Task item
All records shown below should be given again, character for character.

Dataset records
==*==

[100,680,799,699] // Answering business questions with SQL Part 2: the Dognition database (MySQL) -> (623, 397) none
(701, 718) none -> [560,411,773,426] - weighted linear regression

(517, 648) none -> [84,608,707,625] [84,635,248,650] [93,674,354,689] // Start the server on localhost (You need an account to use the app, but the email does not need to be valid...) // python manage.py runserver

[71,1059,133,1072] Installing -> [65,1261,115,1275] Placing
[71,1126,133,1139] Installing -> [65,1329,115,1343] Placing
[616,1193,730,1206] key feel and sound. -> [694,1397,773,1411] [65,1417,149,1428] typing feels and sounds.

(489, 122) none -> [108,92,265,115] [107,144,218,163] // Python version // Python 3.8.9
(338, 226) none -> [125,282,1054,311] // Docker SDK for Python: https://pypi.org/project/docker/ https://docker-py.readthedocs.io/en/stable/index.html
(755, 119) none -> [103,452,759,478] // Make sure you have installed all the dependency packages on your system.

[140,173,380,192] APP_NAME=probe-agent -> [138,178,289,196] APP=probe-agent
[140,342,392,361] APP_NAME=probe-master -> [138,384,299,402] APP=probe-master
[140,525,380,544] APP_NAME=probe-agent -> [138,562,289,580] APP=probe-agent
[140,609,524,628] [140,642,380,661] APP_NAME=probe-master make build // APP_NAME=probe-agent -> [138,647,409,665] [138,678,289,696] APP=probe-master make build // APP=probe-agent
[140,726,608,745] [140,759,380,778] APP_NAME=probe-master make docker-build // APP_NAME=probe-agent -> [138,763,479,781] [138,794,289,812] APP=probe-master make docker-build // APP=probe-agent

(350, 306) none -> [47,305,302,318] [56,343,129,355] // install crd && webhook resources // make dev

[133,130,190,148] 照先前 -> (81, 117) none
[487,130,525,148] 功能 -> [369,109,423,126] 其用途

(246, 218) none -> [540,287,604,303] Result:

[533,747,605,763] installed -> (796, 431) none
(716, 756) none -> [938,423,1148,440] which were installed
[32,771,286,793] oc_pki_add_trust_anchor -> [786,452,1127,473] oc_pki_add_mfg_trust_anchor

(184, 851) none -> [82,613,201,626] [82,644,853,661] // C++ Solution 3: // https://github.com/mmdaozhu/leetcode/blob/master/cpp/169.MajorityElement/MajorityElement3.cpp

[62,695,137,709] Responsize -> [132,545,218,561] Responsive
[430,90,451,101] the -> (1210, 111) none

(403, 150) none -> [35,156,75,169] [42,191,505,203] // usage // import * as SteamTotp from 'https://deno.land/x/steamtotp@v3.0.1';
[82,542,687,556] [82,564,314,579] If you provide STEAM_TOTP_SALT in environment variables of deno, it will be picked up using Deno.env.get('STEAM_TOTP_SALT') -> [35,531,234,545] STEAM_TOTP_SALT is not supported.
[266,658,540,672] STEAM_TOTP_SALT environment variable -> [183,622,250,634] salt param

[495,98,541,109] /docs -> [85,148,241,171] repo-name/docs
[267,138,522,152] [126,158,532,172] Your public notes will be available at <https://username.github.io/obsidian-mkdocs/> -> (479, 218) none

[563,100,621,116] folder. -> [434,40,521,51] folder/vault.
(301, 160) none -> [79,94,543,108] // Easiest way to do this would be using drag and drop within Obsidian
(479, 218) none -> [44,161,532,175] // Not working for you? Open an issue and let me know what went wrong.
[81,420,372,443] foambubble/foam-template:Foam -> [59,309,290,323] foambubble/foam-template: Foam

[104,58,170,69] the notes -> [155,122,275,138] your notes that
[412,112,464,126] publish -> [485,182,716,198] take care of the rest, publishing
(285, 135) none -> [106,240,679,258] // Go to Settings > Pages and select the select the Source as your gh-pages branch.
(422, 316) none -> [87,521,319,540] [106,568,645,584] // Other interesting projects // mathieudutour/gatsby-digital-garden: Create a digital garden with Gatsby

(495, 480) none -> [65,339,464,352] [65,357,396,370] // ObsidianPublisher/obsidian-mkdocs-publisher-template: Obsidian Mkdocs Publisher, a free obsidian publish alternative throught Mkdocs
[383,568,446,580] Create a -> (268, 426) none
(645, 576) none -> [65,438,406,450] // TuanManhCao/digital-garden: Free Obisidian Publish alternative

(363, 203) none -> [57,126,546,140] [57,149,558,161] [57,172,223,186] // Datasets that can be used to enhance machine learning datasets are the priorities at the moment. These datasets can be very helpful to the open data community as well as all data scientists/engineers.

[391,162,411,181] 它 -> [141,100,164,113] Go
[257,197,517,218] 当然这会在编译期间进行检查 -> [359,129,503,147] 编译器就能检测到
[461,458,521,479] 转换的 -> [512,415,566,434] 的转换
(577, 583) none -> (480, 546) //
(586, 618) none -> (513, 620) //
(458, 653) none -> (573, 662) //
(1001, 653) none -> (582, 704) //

==*==

Written response
[100,680,799,699] // Answering business questions with SQL Part 2: the Dognition database (MySQL) -> (623, 397) none
(701, 718) none -> [560,411,773,426] - weighted linear regression

(517, 648) none -> [84,608,707,625] [84,635,248,650] [93,674,354,689] // Start the server on localhost (You need an account to use the app, but the email does not need to be valid...) // python manage.py runserver

[71,1059,133,1072] Installing -> [65,1261,115,1275] Placing
[71,1126,133,1139] Installing -> [65,1329,115,1343] Placing
[616,1193,730,1206] key feel and sound. -> [694,1397,773,1411] [65,1417,149,1428] typing feels and sounds.

(489, 122) none -> [108,92,265,115] [107,144,218,163] // Python version // Python 3.8.9
(338, 226) none -> [125,282,1054,311] // Docker SDK for Python: https://pypi.org/project/docker/ https://docker-py.readthedocs.io/en/stable/index.html
(755, 119) none -> [103,452,759,478] // Make sure you have installed all the dependency packages on your system.

[140,173,380,192] APP_NAME=probe-agent -> [138,178,289,196] APP=probe-agent
[140,342,392,361] APP_NAME=probe-master -> [138,384,299,402] APP=probe-master
[140,525,380,544] APP_NAME=probe-agent -> [138,562,289,580] APP=probe-agent
[140,609,524,628] [140,642,380,661] APP_NAME=probe-master make build // APP_NAME=probe-agent -> [138,647,409,665] [138,678,289,696] APP=probe-master make build // APP=probe-agent
[140,726,608,745] [140,759,380,778] APP_NAME=probe-master make docker-build // APP_NAME=probe-agent -> [138,763,479,781] [138,794,289,812] APP=probe-master make docker-build // APP=probe-agent

(350, 306) none -> [47,305,302,318] [56,343,129,355] // install crd && webhook resources // make dev

[133,130,190,148] 照先前 -> (81, 117) none
[487,130,525,148] 功能 -> [369,109,423,126] 其用途

(246, 218) none -> [540,287,604,303] Result:

[533,747,605,763] installed -> (796, 431) none
(716, 756) none -> [938,423,1148,440] which were installed
[32,771,286,793] oc_pki_add_trust_anchor -> [786,452,1127,473] oc_pki_add_mfg_trust_anchor

(184, 851) none -> [82,613,201,626] [82,644,853,661] // C++ Solution 3: // https://github.com/mmdaozhu/leetcode/blob/master/cpp/169.MajorityElement/MajorityElement3.cpp

[62,695,137,709] Responsize -> [132,545,218,561] Responsive
[430,90,451,101] the -> (1210, 111) none

(403, 150) none -> [35,156,75,169] [42,191,505,203] // usage // import * as SteamTotp from 'https://deno.land/x/steamtotp@v3.0.1';
[82,542,687,556] [82,564,314,579] If you provide STEAM_TOTP_SALT in environment variables of deno, it will be picked up using Deno.env.get('STEAM_TOTP_SALT') -> [35,531,234,545] STEAM_TOTP_SALT is not supported.
[266,658,540,672] STEAM_TOTP_SALT environment variable -> [183,622,250,634] salt param

[495,98,541,109] /docs -> [85,148,241,171] repo-name/docs
[267,138,522,152] [126,158,532,172] Your public notes will be available at <https://username.github.io/obsidian-mkdocs/> -> (479, 218) none

[563,100,621,116] folder. -> [434,40,521,51] folder/vault.
(301, 160) none -> [79,94,543,108] // Easiest way to do this would be using drag and drop within Obsidian
(479, 218) none -> [44,161,532,175] // Not working for you? Open an issue and let me know what went wrong.
[81,420,372,443] foambubble/foam-template:Foam -> [59,309,290,323] foambubble/foam-template: Foam

[104,58,170,69] the notes -> [155,122,275,138] your notes that
[412,112,464,126] publish -> [485,182,716,198] take care of the rest, publishing
(285, 135) none -> [106,240,679,258] // Go to Settings > Pages and select the select the Source as your gh-pages branch.
(422, 316) none -> [87,521,319,540] [106,568,645,584] // Other interesting projects // mathieudutour/gatsby-digital-garden: Create a digital garden with Gatsby

(495, 480) none -> [65,339,464,352] [65,357,396,370] // ObsidianPublisher/obsidian-mkdocs-publisher-template: Obsidian Mkdocs Publisher, a free obsidian publish alternative throught Mkdocs
[383,568,446,580] Create a -> (268, 426) none
(645, 576) none -> [65,438,406,450] // TuanManhCao/digital-garden: Free Obisidian Publish alternative

(363, 203) none -> [57,126,546,140] [57,149,558,161] [57,172,223,186] // Datasets that can be used to enhance machine learning datasets are the priorities at the moment. These datasets can be very helpful to the open data community as well as all data scientists/engineers.

[391,162,411,181] 它 -> [141,100,164,113] Go
[257,197,517,218] 当然这会在编译期间进行检查 -> [359,129,503,147] 编译器就能检测到
[461,458,521,479] 转换的 -> [512,415,566,434] 的转换
(577, 583) none -> (480, 546) //
(586, 618) none -> (513, 620) //
(458, 653) none -> (573, 662) //
(1001, 653) none -> (582, 704) //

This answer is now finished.